**Data for this exercise:**
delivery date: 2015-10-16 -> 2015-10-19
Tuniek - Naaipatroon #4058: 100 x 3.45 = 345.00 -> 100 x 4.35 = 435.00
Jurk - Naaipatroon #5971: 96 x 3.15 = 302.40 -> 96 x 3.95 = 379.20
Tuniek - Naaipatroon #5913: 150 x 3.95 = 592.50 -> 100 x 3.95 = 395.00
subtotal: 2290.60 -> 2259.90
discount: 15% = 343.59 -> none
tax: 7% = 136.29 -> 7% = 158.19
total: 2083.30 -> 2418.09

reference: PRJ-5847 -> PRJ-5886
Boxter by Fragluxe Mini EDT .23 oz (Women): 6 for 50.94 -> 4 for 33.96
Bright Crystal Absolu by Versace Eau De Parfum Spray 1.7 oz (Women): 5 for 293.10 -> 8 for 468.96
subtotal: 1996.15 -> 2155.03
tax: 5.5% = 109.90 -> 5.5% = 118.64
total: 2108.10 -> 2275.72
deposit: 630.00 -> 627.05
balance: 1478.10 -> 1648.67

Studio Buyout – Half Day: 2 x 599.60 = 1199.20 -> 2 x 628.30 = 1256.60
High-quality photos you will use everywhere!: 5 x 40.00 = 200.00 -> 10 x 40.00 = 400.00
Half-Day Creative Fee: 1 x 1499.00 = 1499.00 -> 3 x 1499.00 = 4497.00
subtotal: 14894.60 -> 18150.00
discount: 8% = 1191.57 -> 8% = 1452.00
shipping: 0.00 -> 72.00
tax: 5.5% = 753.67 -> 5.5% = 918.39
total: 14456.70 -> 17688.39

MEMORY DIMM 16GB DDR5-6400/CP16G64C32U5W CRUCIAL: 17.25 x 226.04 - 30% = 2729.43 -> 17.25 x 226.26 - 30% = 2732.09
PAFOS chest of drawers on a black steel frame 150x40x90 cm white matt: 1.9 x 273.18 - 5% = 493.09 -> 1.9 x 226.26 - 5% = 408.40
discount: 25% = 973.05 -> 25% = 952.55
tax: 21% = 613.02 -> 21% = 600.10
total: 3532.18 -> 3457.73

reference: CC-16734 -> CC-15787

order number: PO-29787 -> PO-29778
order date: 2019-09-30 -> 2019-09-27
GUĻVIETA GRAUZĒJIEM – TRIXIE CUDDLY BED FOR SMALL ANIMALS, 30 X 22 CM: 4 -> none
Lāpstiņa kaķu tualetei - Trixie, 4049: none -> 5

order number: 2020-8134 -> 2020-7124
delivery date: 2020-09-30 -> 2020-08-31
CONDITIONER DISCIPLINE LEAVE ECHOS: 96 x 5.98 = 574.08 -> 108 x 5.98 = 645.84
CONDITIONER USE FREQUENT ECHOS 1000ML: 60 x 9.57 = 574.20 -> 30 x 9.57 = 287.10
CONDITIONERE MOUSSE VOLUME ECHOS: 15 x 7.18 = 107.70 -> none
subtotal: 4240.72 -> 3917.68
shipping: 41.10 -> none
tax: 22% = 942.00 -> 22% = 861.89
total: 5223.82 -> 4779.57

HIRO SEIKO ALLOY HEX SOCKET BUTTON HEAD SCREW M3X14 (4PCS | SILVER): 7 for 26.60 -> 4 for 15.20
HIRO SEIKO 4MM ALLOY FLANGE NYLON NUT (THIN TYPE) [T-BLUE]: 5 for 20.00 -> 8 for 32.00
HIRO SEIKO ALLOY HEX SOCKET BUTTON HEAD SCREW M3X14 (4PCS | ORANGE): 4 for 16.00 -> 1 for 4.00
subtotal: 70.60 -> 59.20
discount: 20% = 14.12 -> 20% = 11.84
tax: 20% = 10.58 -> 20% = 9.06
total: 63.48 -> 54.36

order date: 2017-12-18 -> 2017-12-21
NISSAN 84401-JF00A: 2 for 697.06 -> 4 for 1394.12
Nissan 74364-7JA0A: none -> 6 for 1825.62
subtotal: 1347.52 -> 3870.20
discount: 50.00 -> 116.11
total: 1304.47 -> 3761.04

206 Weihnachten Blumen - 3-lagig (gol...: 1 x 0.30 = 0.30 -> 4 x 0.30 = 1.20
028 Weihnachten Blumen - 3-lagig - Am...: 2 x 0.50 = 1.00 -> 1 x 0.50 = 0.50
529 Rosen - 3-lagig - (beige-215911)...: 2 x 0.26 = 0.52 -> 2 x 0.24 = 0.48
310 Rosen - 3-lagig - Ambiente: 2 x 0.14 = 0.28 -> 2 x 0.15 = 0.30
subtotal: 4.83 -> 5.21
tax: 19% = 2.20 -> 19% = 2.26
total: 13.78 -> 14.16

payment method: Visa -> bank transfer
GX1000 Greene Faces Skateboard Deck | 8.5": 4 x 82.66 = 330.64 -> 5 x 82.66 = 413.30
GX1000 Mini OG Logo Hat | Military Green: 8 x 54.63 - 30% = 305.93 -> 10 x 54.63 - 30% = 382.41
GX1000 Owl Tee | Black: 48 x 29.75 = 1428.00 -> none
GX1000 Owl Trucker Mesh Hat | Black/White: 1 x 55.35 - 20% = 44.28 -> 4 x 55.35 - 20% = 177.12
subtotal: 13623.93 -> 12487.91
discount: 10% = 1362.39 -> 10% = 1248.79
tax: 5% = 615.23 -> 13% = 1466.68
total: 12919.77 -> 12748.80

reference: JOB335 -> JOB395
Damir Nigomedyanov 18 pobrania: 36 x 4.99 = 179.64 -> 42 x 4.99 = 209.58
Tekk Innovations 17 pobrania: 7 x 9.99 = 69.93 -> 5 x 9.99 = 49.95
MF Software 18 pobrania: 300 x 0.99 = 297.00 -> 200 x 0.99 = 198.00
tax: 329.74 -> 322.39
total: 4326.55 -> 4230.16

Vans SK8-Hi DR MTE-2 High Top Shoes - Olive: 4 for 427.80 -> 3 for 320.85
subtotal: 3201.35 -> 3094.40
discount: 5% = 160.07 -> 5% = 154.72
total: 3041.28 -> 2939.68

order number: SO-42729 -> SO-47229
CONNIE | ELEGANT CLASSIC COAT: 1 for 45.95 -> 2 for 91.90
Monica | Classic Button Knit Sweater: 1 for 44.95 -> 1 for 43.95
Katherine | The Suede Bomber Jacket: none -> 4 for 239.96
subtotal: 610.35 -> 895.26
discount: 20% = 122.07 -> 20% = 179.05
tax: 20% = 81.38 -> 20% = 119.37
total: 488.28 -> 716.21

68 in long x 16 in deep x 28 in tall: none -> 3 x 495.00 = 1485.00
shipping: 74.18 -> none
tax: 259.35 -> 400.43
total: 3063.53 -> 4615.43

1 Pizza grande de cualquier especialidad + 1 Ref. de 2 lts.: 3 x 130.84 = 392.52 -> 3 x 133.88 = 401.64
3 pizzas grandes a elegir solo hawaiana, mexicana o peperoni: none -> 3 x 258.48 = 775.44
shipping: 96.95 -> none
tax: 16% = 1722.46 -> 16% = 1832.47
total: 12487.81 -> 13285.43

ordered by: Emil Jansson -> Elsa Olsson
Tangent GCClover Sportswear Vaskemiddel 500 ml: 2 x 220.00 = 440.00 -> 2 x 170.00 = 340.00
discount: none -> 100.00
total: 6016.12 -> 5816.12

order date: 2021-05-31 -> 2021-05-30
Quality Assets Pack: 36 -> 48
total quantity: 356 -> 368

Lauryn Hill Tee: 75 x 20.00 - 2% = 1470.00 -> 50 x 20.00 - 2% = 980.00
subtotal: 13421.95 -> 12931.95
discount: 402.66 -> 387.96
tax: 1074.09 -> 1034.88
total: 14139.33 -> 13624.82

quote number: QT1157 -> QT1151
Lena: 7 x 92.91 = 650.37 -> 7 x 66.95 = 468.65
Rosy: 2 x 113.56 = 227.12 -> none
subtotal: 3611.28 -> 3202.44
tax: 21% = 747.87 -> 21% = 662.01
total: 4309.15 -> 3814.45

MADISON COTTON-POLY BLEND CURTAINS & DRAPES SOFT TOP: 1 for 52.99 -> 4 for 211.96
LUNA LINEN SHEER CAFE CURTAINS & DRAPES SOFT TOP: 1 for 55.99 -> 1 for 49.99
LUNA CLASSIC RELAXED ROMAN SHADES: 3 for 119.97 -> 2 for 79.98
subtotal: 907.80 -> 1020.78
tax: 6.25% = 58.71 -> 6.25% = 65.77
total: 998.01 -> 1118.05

**Exercise goal:** From the data above, reproduce word for word the lines running from the line with "GX1000 Mini OG" to the line with "Tangent GCClover Sportswear", ends included.

**Written response:**
GX1000 Mini OG Logo Hat | Military Green: 8 x 54.63 - 30% = 305.93 -> 10 x 54.63 - 30% = 382.41
GX1000 Owl Tee | Black: 48 x 29.75 = 1428.00 -> none
GX1000 Owl Trucker Mesh Hat | Black/White: 1 x 55.35 - 20% = 44.28 -> 4 x 55.35 - 20% = 177.12
subtotal: 13623.93 -> 12487.91
discount: 10% = 1362.39 -> 10% = 1248.79
tax: 5% = 615.23 -> 13% = 1466.68
total: 12919.77 -> 12748.80

reference: JOB335 -> JOB395
Damir Nigomedyanov 18 pobrania: 36 x 4.99 = 179.64 -> 42 x 4.99 = 209.58
Tekk Innovations 17 pobrania: 7 x 9.99 = 69.93 -> 5 x 9.99 = 49.95
MF Software 18 pobrania: 300 x 0.99 = 297.00 -> 200 x 0.99 = 198.00
tax: 329.74 -> 322.39
total: 4326.55 -> 4230.16

Vans SK8-Hi DR MTE-2 High Top Shoes - Olive: 4 for 427.80 -> 3 for 320.85
subtotal: 3201.35 -> 3094.40
discount: 5% = 160.07 -> 5% = 154.72
total: 3041.28 -> 2939.68

order number: SO-42729 -> SO-47229
CONNIE | ELEGANT CLASSIC COAT: 1 for 45.95 -> 2 for 91.90
Monica | Classic Button Knit Sweater: 1 for 44.95 -> 1 for 43.95
Katherine | The Suede Bomber Jacket: none -> 4 for 239.96
subtotal: 610.35 -> 895.26
discount: 20% = 122.07 -> 20% = 179.05
tax: 20% = 81.38 -> 20% = 119.37
total: 488.28 -> 716.21

68 in long x 16 in deep x 28 in tall: none -> 3 x 495.00 = 1485.00
shipping: 74.18 -> none
tax: 259.35 -> 400.43
total: 3063.53 -> 4615.43

1 Pizza grande de cualquier especialidad + 1 Ref. de 2 lts.: 3 x 130.84 = 392.52 -> 3 x 133.88 = 401.64
3 pizzas grandes a elegir solo hawaiana, mexicana o peperoni: none -> 3 x 258.48 = 775.44
shipping: 96.95 -> none
tax: 16% = 1722.46 -> 16% = 1832.47
total: 12487.81 -> 13285.43

ordered by: Emil Jansson -> Elsa Olsson
Tangent GCClover Sportswear Vaskemiddel 500 ml: 2 x 220.00 = 440.00 -> 2 x 170.00 = 340.00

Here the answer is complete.